**Provided records**
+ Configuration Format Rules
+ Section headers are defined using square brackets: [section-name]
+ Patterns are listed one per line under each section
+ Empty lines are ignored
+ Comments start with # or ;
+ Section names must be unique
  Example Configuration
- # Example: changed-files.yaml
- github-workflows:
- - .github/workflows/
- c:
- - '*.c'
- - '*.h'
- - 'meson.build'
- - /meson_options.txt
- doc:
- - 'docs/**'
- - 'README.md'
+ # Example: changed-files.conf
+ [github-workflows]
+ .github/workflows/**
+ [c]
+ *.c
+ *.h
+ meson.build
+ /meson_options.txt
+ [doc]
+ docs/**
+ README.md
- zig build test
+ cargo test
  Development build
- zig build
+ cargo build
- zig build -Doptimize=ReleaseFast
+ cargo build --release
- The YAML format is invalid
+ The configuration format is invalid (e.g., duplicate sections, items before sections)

* * *

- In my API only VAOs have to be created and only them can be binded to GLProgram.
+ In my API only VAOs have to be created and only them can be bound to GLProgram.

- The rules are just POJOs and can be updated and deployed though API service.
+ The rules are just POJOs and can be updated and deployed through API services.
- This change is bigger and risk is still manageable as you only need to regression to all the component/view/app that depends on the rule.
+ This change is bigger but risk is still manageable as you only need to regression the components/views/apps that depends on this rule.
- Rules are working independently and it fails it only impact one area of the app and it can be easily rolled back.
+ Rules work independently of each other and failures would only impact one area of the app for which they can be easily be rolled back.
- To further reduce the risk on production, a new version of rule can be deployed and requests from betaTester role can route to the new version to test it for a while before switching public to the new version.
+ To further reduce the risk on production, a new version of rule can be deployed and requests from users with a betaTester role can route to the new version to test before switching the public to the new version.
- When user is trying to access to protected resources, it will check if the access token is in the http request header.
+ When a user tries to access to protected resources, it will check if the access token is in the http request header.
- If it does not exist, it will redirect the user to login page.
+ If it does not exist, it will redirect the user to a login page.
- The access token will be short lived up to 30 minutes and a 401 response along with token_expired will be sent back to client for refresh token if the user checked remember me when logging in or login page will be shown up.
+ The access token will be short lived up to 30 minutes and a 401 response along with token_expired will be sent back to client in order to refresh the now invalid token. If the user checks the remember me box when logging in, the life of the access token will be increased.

...

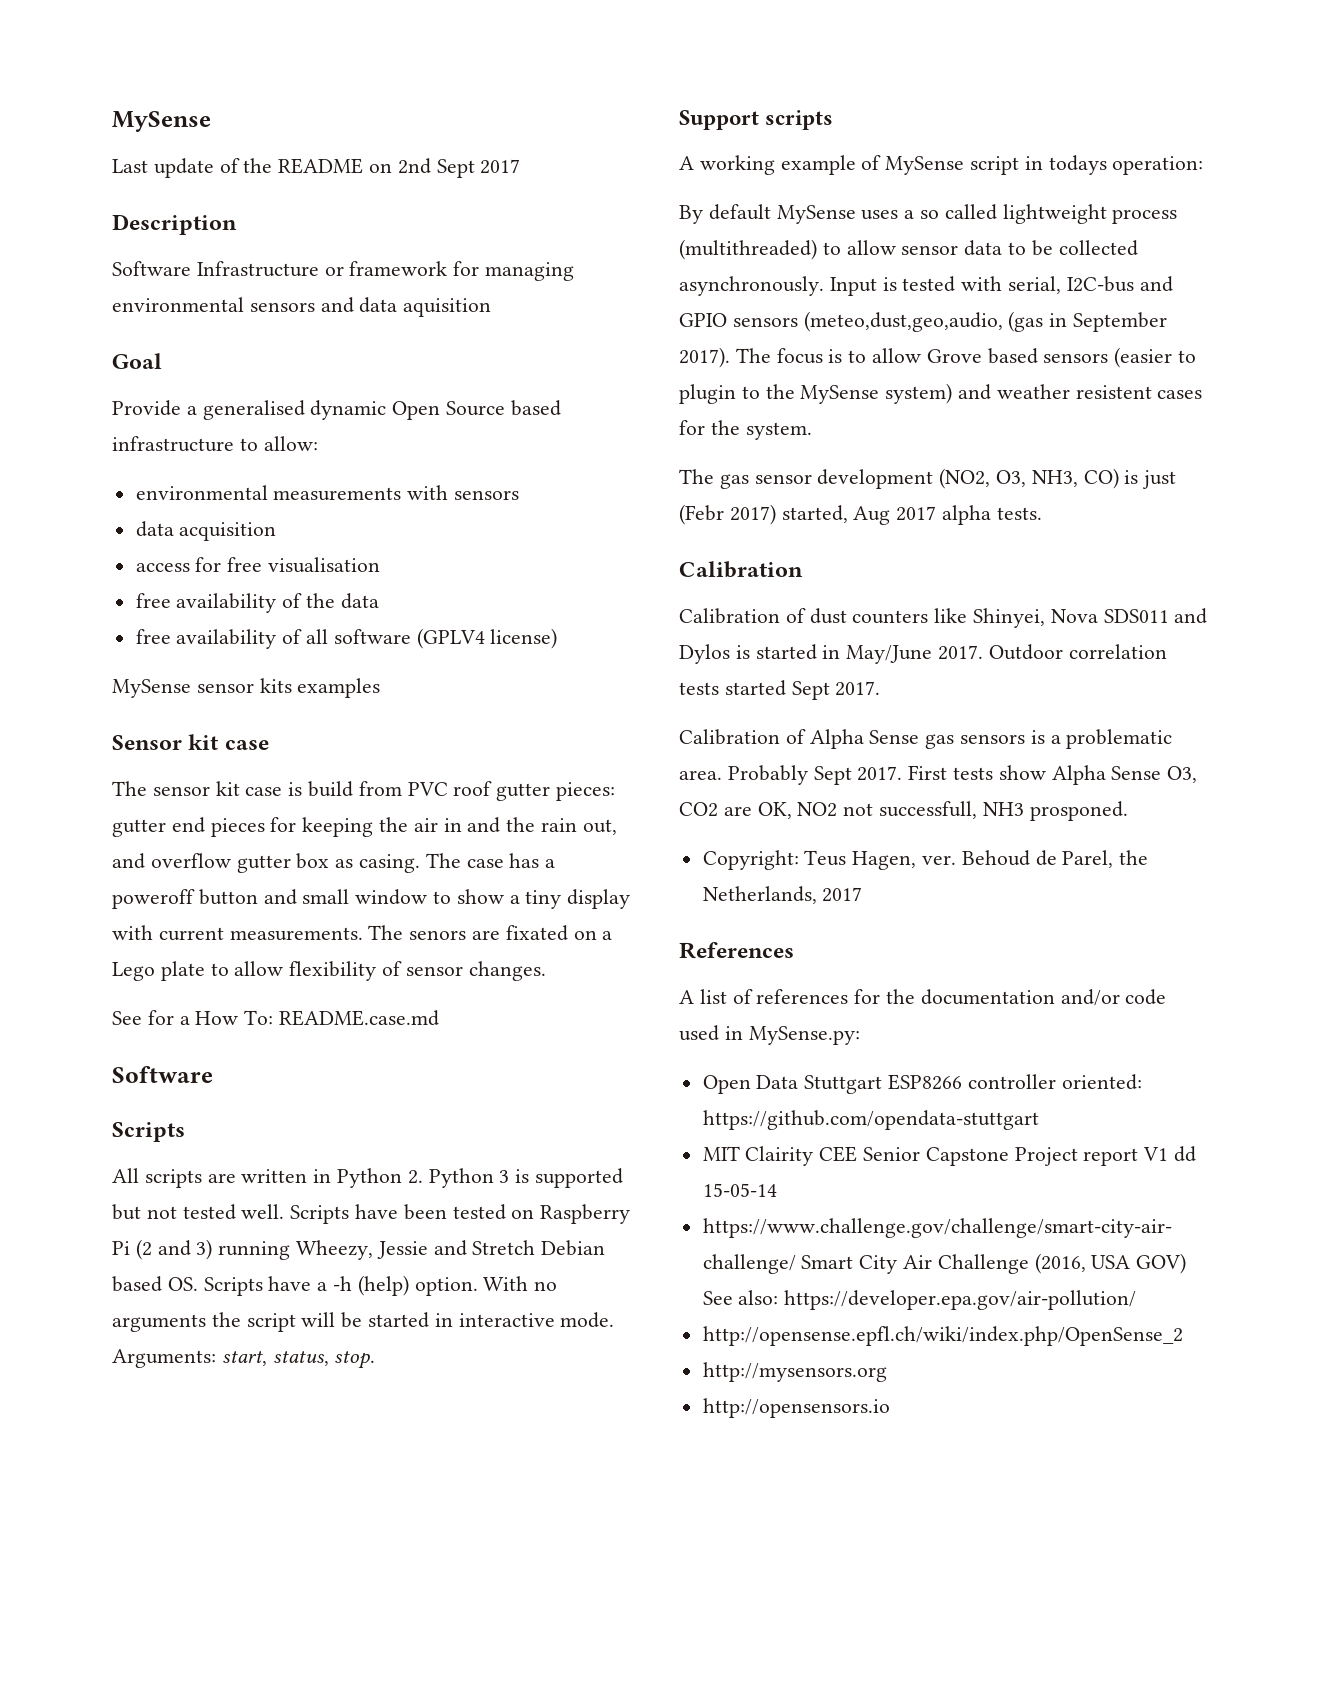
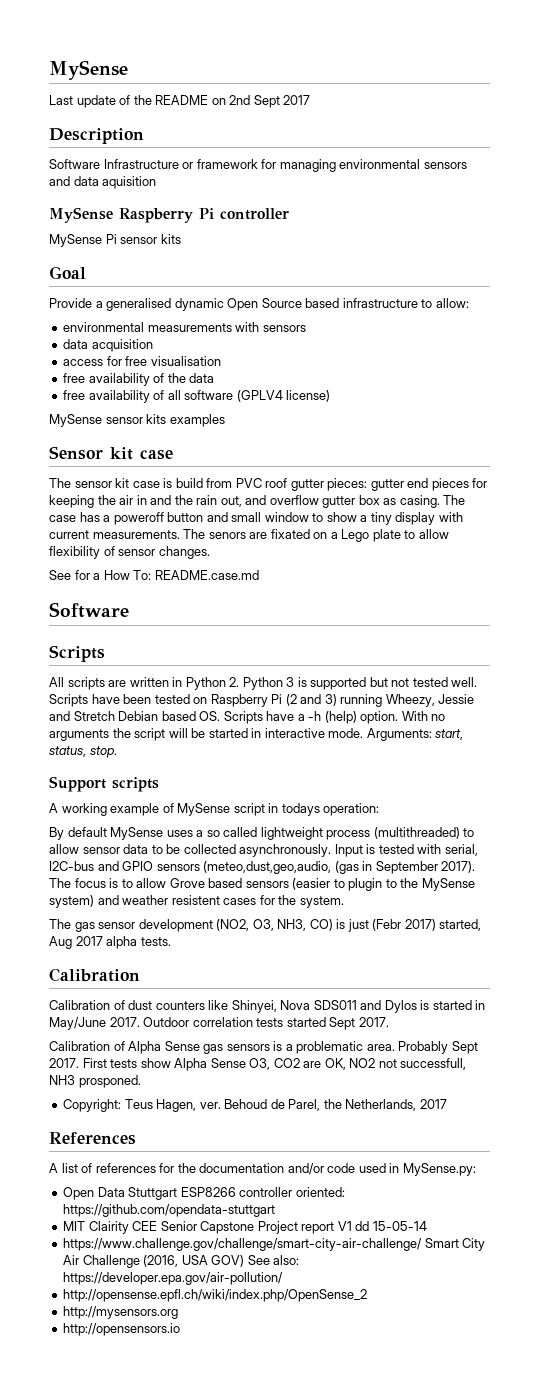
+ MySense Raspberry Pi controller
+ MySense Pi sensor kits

**What you have to do**
Looking at the entries, work out how many lines include the word "changed" and give the number by itself.

**Exercise output**
2